Metaversum GmbH
- Company type: Private
- Industry: Virtual worlds
- Founded: July 2006; 19 years ago
- Headquarters: Berlin, Germany
- Key people: Jochen Hummel, Dr. Mirko Caspar, Christian von Hardenberg, Jeremy Snyder (former)
- Products: Twinity and Yumondo
- Number of employees: 80 (2010)
- Website: www.metaversum.com

= Metaversum GmbH =

German startup company behind the 3D virtual world Twinity

Metaversum GmbH was a Berlin-based startup company behind the 3D virtual world Twinity. The company was founded in July 2006, and was led by CEO Jochen Hummel, CMO Mirko Caspar and CTO Christian von Hardenberg. In 2010, the company had offices in Berlin, Kyiv and Singapore and employed around 80 people. In 2012, after problems and declining usage at Twinity, Metaversum was acquired by the internet company ExitReality.

==Products and vision==
Metaversum was known for developing and operating the 3D mirror world Twinity as well as the former urban style sharing social network Yumondo.

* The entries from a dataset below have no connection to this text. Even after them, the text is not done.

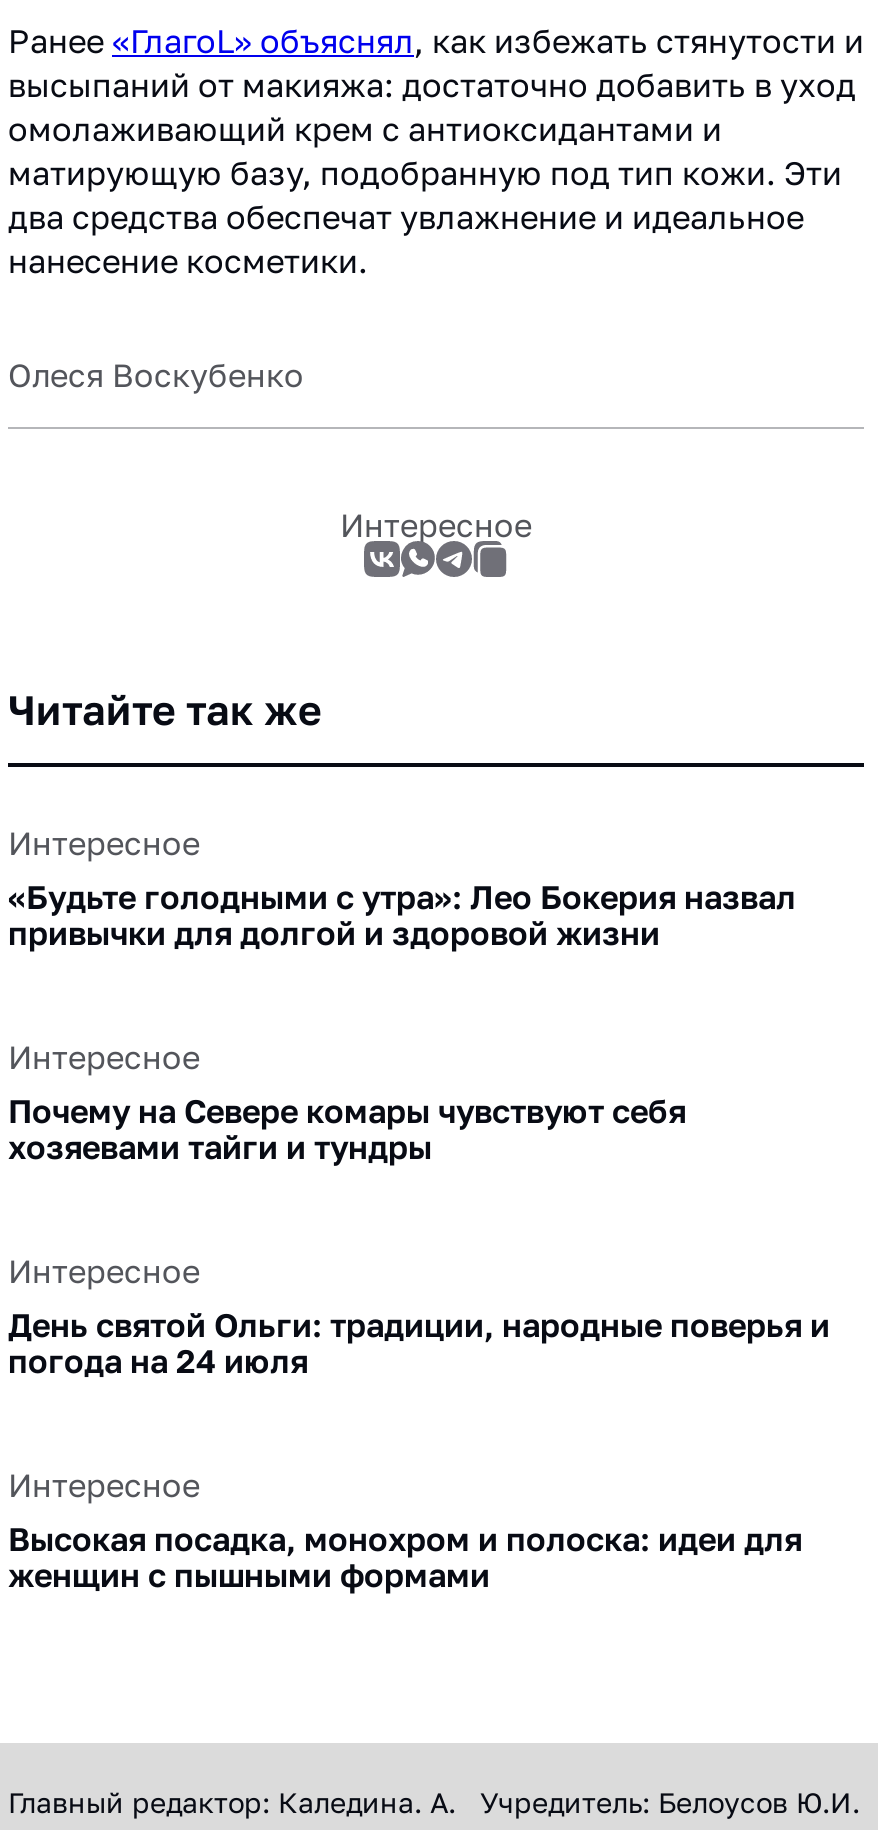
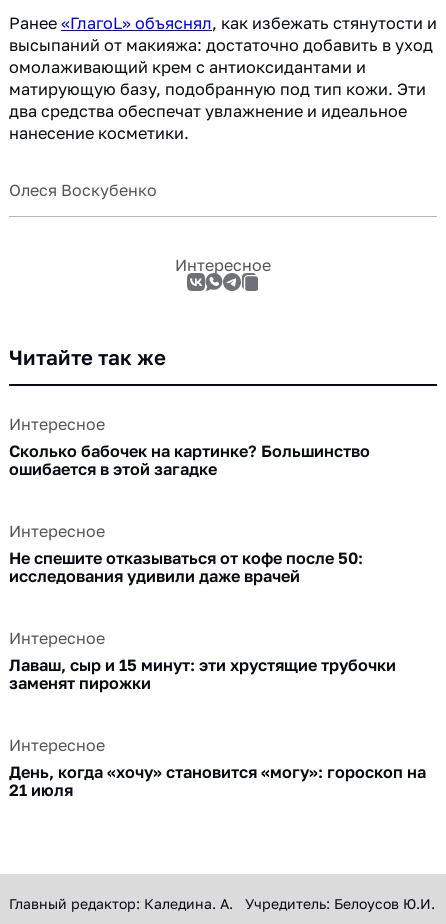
- «Будьте голодными с утра»: Лео Бокерия назвал
- привычки для долгой и здоровой жизни
+ Сколько бабочек на картинке? Большинство
+ ошибается в этой загадке

- Почему на Севере комары чувствуют себя
- хозяевами тайги и тундры
+ Не спешите отказываться от кофе после 50:
+ исследования удивили даже врачей

- День святой Ольги: традиции, народные поверья и
- погода на 24 июля
+ Лаваш, сыр и 15 минут: эти хрустящие трубочки
+ заменят пирожки

- Высокая посадка, монохром и полоска: идеи для
- женщин с пышными формами
+ День, когда «хочу» становится «могу»: гороскоп на
+ 21 июля
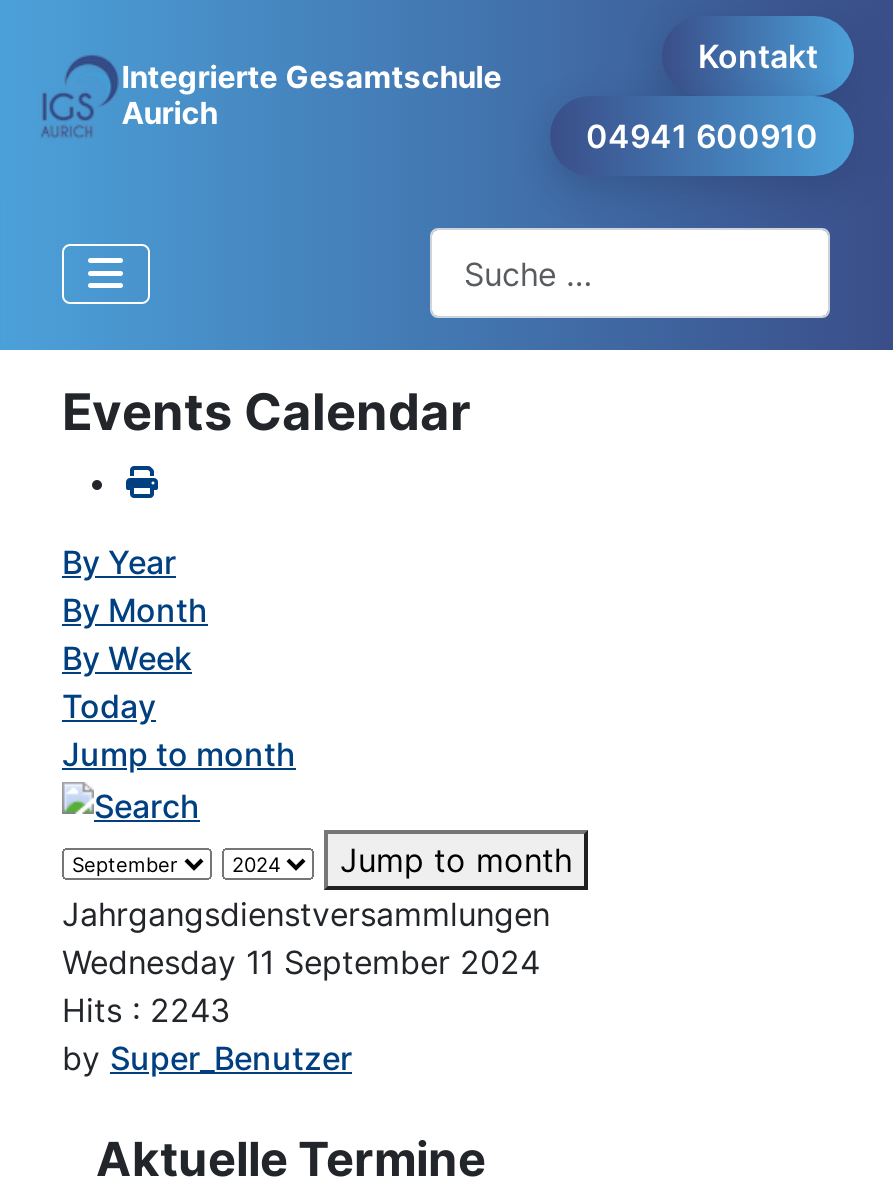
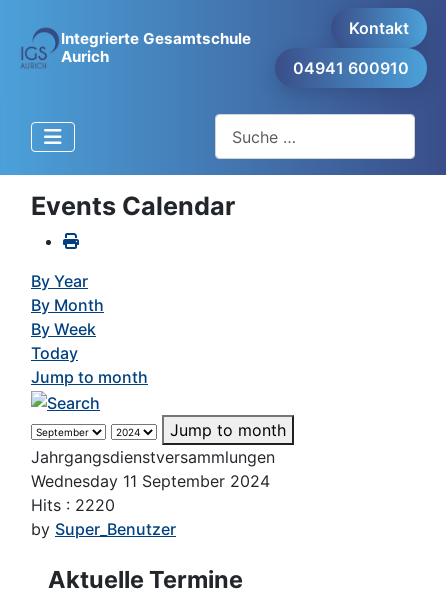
- Hits: 2243
+ Hits: 2220
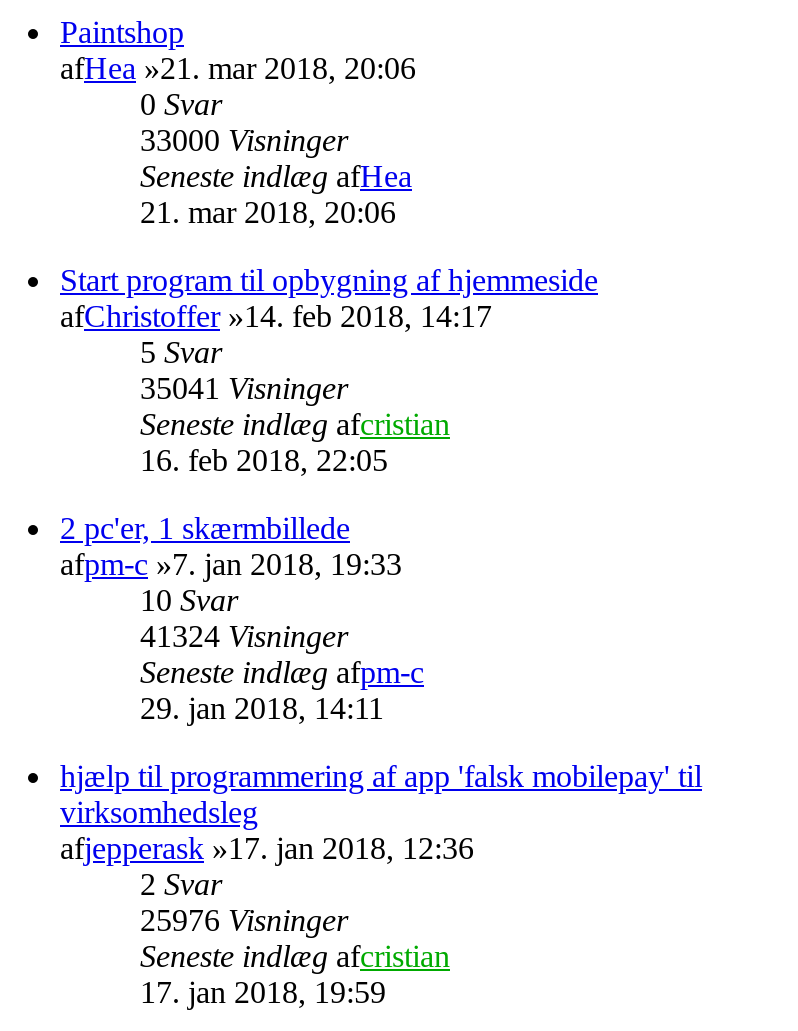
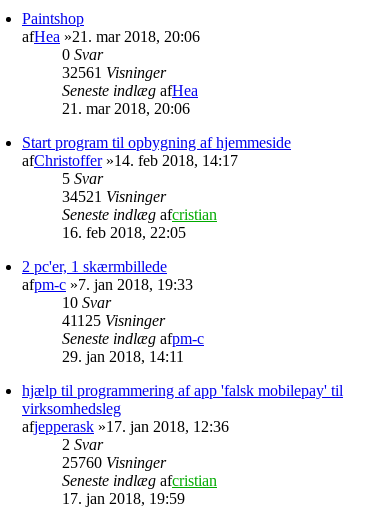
- 33000 Visninger
+ 32561 Visninger

- 35041 Visninger
+ 34521 Visninger

- 41324 Visninger
+ 41125 Visninger

- 25976 Visninger
+ 25760 Visninger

The vision behind the main product Twinity had been to build realistic replicas of cities in 3D. Berlin, Singapore, London, Miami and New York City were launched in Twinity. Twinity members can create personal avatars, explore real cities virtually, move into a 3D home, or chat with a friend.

Metaversum was financially provided by international venture capitalists and Balderton Capital, formerly Benchmark Capital Europe, was one of the major investors behind Metaversum. Metaversum also previously received funding from the Interactive Digital Media Programme Office hosted at the Media Development Authority of Singapore.